La terapia genica è una modalità di trattamento della malattia a livello genetico. Secondo gli studi teorici, la sostituzione del gene o nucleotide identificato come responsabile della malattia, ne curerà il disturbo. Ad oggi sono numerosi i prodotti per la terapia genica approvati e commercializzati in tutto il mondo, ad esempio per trattare la cecità congenita, l’emofilia, il Parkinson, il mieloma multiplo, etc.
Esistono diverse modalità di terapia genica: può essere sostituito o eliminato il gene mutato, oppure può essere introdotto un nuovo gene per aiutare il corpo a combattere la malattia. Per la somministrazione di materiale genetico i vettori più utilizzati nelle applicazioni cliniche e precliniche sono i vettori virali: gli adenovirus, i virus adenoassociati (AAVs), i retrovirus e i lentivirus. In particolare gli adenovirus e i virus adenoassociati sono preferibili poiché non si integrano nel genoma della cellula ospite.
Quando è necessaria la lisi cellulare?
La produzione di virus coinvolge diversi processi di produzione a monte e di purificazione a valle. Lo sviluppo e l’ottimizzazione di metodi di processo scalabili per la raccolta e la purificazione dei vettori virali è uno step critico e a volte impegnativo. Il metodo tradizionale per la lisi delle cellule nello stesso ambiente di produzione prevede ripetuti cicli di congelamento-scongelamento. Tuttavia, i potenziali problemi di contaminazione associati a questo metodo lo rendo poco adatto alla produzione su larga scala. Inoltre, è un processo dispendioso sia in termini di tempo che di lavoro.
Caso studio: paragone tra la Tecnica Microfluidizer e il metodo di congelamento-scongelamento
In questo caso studio vengono confrontati i 2 metodi per il recupero di virus: gli adenovirus (AAV) sono coltivati in cellule renali embrionali umane (HEK293) e sospesi in un tampone Tris, prima della lisi condotta con entrambi i metodi.
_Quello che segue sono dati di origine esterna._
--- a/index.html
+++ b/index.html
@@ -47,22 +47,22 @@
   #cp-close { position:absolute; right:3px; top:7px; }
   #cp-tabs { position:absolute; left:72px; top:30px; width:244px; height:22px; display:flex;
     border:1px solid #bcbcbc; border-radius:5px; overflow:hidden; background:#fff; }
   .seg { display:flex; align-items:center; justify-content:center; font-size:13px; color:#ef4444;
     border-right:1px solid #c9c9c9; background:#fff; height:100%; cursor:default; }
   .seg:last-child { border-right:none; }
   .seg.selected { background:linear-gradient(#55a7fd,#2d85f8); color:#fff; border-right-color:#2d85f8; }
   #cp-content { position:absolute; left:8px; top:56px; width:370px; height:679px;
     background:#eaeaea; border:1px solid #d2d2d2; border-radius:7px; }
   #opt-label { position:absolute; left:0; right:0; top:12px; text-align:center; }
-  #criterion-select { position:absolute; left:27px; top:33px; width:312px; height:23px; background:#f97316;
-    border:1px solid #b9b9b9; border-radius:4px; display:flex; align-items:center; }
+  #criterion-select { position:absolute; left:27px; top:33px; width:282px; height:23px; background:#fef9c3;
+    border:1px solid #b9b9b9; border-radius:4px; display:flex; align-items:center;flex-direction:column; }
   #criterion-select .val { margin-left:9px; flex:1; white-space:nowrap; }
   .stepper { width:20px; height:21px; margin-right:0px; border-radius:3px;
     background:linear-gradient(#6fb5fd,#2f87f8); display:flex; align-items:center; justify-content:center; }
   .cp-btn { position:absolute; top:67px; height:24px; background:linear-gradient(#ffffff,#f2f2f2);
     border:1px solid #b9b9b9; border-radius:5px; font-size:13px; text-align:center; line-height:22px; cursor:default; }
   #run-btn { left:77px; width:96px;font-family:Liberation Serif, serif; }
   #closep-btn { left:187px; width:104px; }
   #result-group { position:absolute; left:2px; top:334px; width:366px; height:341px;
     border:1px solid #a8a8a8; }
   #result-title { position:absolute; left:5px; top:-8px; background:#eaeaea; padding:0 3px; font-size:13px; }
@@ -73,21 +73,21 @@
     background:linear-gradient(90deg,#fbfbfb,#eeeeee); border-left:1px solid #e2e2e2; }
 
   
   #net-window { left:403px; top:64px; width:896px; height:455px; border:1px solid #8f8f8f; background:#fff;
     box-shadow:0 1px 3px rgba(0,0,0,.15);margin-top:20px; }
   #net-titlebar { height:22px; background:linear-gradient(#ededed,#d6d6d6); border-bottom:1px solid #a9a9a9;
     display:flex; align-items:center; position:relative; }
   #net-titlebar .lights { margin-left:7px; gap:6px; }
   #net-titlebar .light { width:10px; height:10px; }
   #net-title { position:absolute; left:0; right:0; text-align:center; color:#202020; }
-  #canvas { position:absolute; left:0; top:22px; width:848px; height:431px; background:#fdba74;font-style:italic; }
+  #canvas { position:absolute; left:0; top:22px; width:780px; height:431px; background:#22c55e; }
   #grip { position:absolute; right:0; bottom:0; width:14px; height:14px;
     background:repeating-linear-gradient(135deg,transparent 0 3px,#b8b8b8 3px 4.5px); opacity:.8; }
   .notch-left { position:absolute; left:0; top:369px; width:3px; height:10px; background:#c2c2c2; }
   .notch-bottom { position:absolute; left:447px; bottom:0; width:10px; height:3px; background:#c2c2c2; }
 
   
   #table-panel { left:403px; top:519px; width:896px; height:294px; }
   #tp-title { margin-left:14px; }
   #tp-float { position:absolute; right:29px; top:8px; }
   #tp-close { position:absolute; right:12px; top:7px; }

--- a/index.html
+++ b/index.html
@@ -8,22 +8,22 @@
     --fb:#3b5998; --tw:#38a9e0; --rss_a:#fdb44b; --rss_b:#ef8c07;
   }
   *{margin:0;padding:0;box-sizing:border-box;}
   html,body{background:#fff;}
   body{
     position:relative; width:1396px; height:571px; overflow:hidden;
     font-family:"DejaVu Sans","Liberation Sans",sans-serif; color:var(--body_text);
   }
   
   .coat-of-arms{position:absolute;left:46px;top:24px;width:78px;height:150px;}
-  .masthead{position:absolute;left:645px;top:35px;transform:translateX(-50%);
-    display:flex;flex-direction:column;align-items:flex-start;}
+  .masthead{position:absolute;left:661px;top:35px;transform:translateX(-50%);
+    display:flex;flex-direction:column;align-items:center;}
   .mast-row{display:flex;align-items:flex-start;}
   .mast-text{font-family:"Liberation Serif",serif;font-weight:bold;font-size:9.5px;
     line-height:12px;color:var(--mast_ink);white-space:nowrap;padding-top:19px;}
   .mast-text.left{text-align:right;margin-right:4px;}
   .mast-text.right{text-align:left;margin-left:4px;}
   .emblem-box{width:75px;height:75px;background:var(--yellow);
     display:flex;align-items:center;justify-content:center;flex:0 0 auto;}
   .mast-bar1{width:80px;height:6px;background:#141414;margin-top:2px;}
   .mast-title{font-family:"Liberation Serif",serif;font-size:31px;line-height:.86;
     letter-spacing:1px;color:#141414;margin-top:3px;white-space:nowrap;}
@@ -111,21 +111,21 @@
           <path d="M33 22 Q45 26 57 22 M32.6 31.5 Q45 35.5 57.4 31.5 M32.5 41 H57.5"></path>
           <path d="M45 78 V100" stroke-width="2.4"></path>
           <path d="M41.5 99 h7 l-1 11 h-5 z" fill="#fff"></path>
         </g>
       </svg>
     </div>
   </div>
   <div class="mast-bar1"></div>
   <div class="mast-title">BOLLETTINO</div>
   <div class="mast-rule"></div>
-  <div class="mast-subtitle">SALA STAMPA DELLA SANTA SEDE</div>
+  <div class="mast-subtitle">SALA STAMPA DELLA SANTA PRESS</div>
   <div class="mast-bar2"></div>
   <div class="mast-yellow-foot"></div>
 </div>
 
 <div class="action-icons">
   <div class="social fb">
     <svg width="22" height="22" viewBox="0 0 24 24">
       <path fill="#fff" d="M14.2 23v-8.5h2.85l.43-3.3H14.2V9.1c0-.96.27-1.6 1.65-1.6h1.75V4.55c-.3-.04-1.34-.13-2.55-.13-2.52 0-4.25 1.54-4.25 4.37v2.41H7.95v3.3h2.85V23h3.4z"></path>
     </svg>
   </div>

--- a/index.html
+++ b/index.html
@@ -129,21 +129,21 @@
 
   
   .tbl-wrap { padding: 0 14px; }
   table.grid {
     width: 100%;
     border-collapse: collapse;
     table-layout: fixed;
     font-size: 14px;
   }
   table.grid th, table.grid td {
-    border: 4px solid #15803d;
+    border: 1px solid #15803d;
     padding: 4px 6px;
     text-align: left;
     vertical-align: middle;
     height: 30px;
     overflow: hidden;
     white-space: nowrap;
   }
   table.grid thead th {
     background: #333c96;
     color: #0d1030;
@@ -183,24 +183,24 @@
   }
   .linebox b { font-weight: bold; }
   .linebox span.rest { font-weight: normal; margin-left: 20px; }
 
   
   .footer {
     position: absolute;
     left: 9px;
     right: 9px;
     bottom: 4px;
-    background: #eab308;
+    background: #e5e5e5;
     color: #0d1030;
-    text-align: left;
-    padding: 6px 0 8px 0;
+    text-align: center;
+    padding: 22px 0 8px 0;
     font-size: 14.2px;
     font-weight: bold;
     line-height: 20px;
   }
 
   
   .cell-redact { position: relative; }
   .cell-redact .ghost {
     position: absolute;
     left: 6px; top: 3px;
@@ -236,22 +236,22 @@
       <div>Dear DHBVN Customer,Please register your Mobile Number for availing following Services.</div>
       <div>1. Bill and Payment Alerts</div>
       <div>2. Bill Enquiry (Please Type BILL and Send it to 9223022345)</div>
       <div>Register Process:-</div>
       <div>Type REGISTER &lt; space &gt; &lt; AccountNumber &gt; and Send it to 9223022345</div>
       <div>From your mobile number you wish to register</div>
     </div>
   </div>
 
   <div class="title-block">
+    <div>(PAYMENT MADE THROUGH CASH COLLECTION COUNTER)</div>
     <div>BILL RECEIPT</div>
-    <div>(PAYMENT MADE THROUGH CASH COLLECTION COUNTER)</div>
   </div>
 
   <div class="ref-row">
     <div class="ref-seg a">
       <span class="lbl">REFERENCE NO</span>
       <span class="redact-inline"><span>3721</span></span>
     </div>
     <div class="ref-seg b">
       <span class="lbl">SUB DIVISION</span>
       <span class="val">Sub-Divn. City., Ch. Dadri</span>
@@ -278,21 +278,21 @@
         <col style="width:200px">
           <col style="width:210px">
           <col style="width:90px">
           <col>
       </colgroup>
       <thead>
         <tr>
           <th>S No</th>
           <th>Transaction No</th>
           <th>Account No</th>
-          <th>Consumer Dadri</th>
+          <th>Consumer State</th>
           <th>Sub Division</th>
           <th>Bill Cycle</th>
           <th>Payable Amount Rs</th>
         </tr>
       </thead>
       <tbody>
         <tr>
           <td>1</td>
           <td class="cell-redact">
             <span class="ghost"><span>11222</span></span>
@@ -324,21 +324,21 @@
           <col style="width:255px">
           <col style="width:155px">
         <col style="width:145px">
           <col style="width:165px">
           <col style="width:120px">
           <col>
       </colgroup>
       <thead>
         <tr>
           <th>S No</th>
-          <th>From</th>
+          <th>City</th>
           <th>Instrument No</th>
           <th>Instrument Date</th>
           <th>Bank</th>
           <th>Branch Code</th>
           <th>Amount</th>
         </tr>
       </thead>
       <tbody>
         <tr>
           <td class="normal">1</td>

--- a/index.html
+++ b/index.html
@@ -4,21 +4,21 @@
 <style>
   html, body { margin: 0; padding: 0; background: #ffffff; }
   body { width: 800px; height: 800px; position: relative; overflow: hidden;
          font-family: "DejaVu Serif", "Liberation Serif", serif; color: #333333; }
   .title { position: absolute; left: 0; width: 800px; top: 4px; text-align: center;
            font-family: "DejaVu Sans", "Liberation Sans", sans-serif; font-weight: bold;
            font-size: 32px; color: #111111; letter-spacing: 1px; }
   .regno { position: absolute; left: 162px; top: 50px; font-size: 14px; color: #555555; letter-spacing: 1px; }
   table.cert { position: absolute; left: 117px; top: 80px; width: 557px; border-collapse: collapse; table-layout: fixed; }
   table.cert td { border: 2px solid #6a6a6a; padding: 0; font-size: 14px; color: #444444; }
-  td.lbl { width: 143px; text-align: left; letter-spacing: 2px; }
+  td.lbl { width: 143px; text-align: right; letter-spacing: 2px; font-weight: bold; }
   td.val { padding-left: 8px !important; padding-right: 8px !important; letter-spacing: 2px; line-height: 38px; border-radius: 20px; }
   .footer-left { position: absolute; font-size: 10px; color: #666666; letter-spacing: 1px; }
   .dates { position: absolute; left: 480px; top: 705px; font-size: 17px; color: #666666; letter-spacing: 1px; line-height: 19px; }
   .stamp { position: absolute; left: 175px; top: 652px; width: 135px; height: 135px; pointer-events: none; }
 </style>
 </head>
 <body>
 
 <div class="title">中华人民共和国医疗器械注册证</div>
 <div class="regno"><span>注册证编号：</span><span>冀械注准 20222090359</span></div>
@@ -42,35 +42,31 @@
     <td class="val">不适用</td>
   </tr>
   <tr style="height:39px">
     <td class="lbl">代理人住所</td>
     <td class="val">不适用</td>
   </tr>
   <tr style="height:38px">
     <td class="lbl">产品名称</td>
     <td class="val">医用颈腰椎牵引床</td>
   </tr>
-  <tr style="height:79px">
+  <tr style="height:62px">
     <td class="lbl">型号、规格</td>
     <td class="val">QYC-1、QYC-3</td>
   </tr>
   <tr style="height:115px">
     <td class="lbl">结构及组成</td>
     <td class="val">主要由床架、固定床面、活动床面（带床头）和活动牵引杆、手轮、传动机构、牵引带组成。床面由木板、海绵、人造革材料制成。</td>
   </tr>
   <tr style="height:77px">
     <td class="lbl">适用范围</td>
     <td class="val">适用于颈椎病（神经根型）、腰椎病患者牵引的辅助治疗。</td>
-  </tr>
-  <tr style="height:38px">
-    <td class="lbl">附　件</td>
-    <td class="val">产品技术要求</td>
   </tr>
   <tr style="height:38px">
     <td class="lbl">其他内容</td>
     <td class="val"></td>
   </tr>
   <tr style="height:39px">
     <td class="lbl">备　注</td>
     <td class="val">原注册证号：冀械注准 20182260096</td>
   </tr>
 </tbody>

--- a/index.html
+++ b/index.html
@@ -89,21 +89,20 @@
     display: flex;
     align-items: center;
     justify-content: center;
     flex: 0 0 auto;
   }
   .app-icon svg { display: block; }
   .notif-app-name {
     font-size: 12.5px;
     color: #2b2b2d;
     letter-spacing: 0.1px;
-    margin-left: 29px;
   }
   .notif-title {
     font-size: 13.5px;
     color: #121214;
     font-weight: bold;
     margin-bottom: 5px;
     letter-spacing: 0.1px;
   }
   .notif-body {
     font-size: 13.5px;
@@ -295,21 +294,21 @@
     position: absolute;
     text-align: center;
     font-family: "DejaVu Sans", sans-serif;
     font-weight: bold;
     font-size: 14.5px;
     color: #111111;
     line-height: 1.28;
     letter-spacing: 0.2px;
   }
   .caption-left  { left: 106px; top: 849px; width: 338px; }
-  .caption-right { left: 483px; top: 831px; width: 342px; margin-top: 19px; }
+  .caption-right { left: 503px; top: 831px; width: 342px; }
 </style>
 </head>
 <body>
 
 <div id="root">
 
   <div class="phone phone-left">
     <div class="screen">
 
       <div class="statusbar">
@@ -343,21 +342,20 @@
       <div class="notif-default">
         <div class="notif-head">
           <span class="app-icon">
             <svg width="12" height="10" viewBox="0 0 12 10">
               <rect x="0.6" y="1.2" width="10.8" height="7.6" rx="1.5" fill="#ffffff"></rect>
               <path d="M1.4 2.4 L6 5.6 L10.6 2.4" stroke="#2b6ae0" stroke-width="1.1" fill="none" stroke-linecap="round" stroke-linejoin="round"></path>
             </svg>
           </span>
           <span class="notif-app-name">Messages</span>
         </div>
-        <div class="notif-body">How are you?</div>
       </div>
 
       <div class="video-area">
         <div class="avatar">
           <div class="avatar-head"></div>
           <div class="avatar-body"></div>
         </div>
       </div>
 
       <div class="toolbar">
Le immagini al microscopio ottico (fig 1) prima e dopo la fase di omogenizzazione con la tecnologia Microfluidizer, evidenzano chiaramente la rottura di quasi tutte le cellule con un unico passaggio a 4.000 psi (275 bars).
Fig 1: Microfluidizer homogenization step immagine al microscopio di cellule prima e dopo il processo di omogenizzazione con tecnologia microfluidizer
Fig 2: Numero di adenovirus recuperati dopo la lisi cellulare con metodo congelamento-scongelamento e tecnologia Microfluidizer
La figura 2 dimostra come il numero di adenovirus AAV raccolti con la tecnologia Microfluidizer sia significativamente (circa il 50%) superiore a quanto ottenuto utilizzando il metodo congelamento-scongelamento. Inoltre quest’ultimo metodo citato impiega oltre 5 ore, mentre il processo con tecnologia Microfluidizer viene completato in meno di un’ora, comprese tutte le fasi di preparazione e purificazione.